WW1 Canadian VC recipient Christopher Patrick John O'Kelly
- Foreign & Commonwealth Office
- Part of:
- Archive commemorating overseas WW1 Victoria Cross recipients and Canada
- First published:
- 20 June 2016
The story of Canadian First World War Victoria Cross recipient Christopher Patrick John O'Kelly.
70 men from Canada received the Victoria Cross, Britain’s highest award for gallantry, during the First World War. As part of the Centenary Commemorations the people of the United Kingdom marked their gratitude to those courageous men by presenting a bronze memorial plaque to their home country engraved with their names. The plaque is now displayed at the British High Commission Ottawa. This archive tells their stories.

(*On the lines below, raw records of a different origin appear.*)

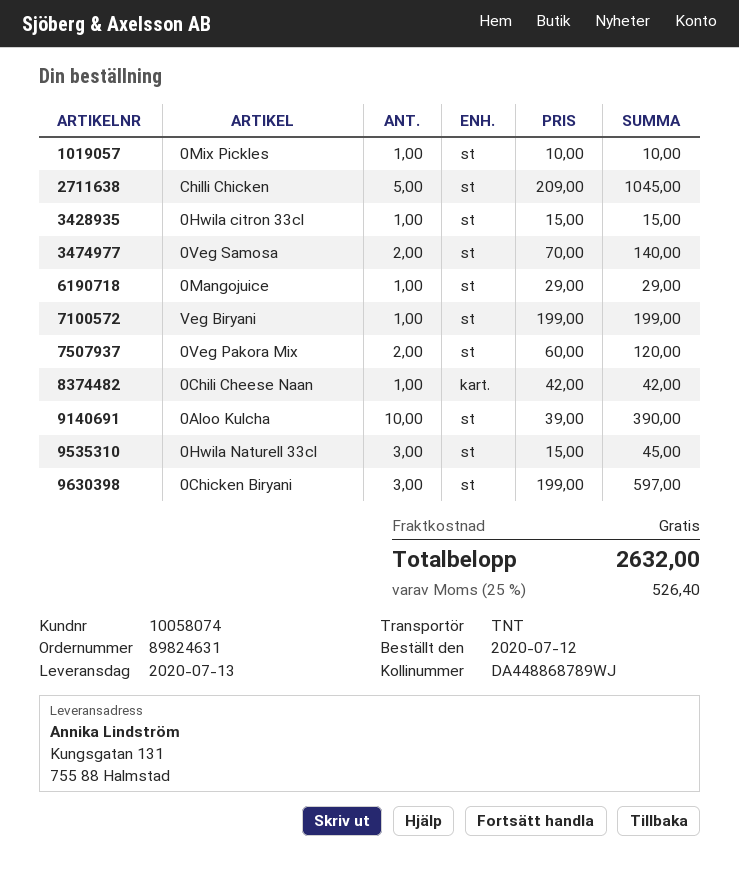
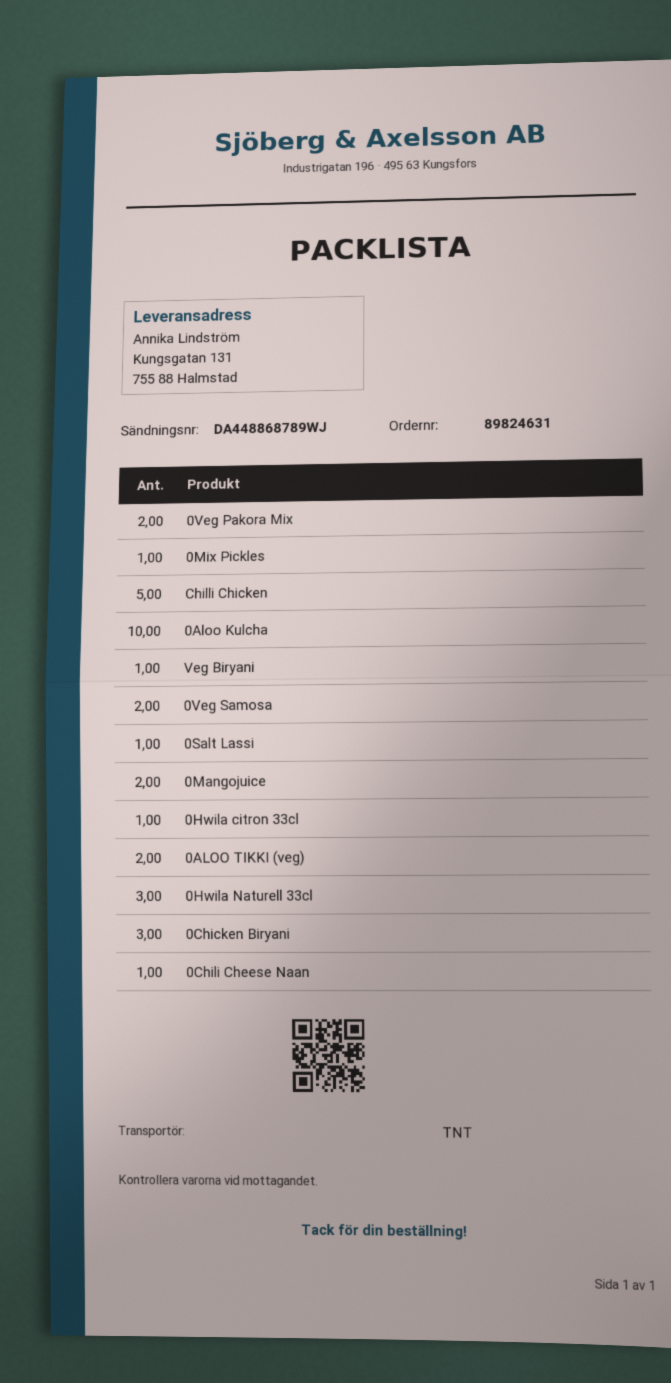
0Mangojuice: 1 -> 2
0Salt Lassi: none -> 1
0ALOO TIKKI (veg): none -> 2

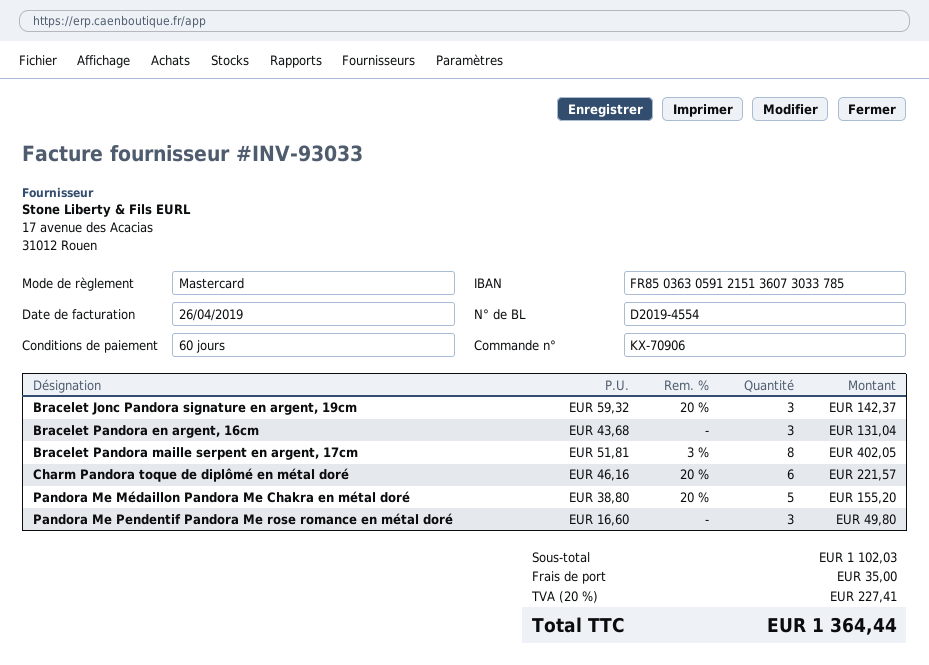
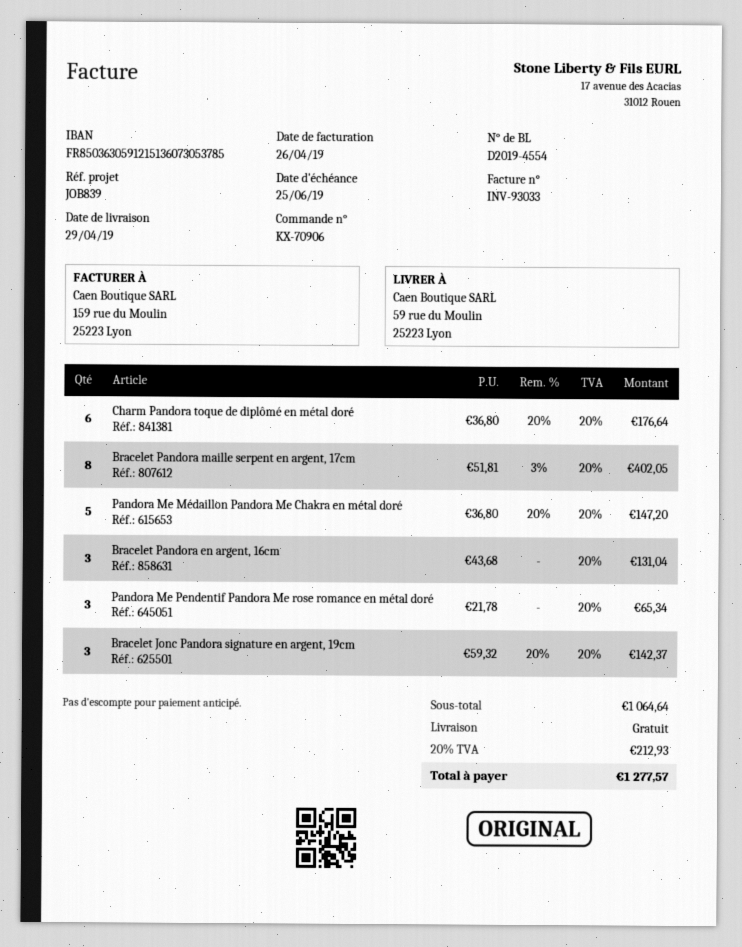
bank account: FR8503630591215136073033785 -> FR8503630591215136073053785
Charm Pandora toque de diplômé en métal doré: 6 x 46.16 - 20% = 221.57 -> 6 x 36.80 - 20% = 176.64
Pandora Me Médaillon Pandora Me Chakra en métal doré: 5 x 38.80 - 20% = 155.20 -> 5 x 36.80 - 20% = 147.20
Pandora Me Pendentif Pandora Me rose romance en métal doré: 3 x 16.60 = 49.80 -> 3 x 21.78 = 65.34
subtotal: 1102.03 -> 1064.64
shipping: 35.00 -> 0.00
tax: 20% = 227.41 -> 20% = 212.93
total: 1364.44 -> 1277.57

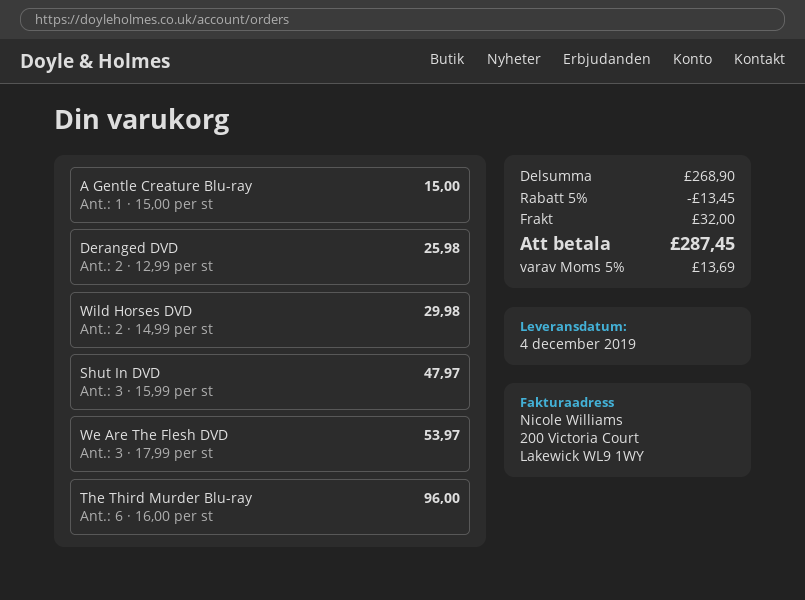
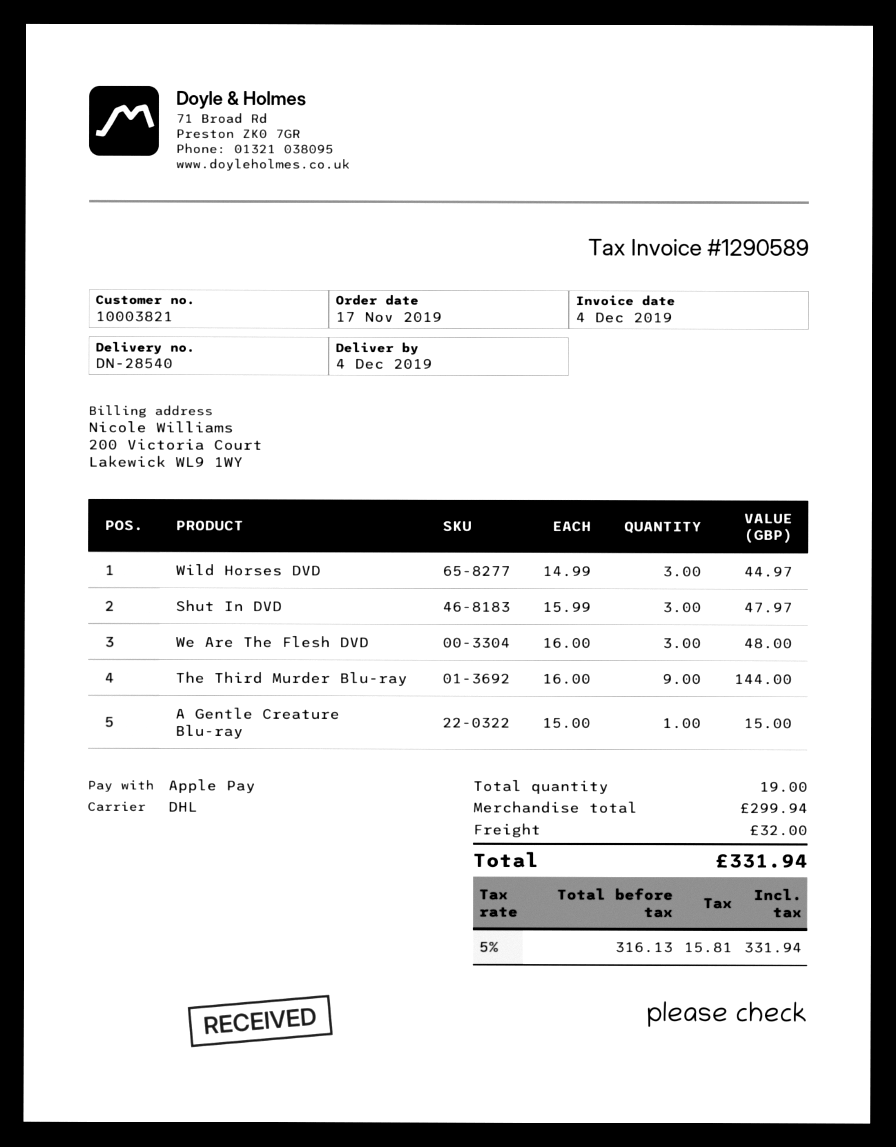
Deranged DVD: 2 x 12.99 = 25.98 -> none
Wild Horses DVD: 2 x 14.99 = 29.98 -> 3 x 14.99 = 44.97
We Are The Flesh DVD: 3 x 17.99 = 53.97 -> 3 x 16.00 = 48.00
The Third Murder Blu-ray: 6 x 16.00 = 96.00 -> 9 x 16.00 = 144.00
subtotal: 268.90 -> 299.94
discount: 5% = 13.45 -> none
tax: 5% = 13.69 -> 5% = 15.81
total: 287.45 -> 331.94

Name: Christopher Patrick John O’Kelly
DOB: 18 November 1895
Place of Birth: Winnipeg
Date of Action: 26 October 1917
Place of Action: Bellevue Spur, Passchendaele, Belgium
Rank: Acting Captain
Regiment: 52nd Infantry Battalion
Christopher Patrick John O’Kelly was born in Winnipeg, Canada on 18 November 1985. He was commissioned as a second lieutenant when he enlisted in the Canadian Expeditionary Force in 1916. Whilst serving with the 52nd Infantry Battalion, he received the Military Cross. He was 21 when on 26 October 1917, as Acting Captain he led his company of the 52nd Battalion against German positions on Belle Vue Spur, Passchendaele. His citation reads:
For most conspicuous bravery in an action in which he led his company with extraordinary skill and determination. After the original attack had failed and two companies of his unit had launched a new attack, Capt. O’Kelly advanced his command over 1,000 yards under heavy fire without any artillery barrage, took the enemy positions on the crest of the hill by storm, and then personally organised and led a series of attacks against ‘Pill-boxes,’ his company alone capturing six of them with 100 prisoners and 10 machine guns. Later on in the afternoon, under the leadership of this gallant officer, his company repelled a strong counter-attack, taking more prisoners, and subsequently during the night captured a hostile raiding party consisting of one officer, 10 men and a machine gun. The whole of these achievements were chiefly due to the magnificent courage, daring and ability of Capt. O’Kelly.
Captain O’Kelly returned to Canada but in 1922 he drowned in a storm on Lake Seul, near Kenora, in Ontario.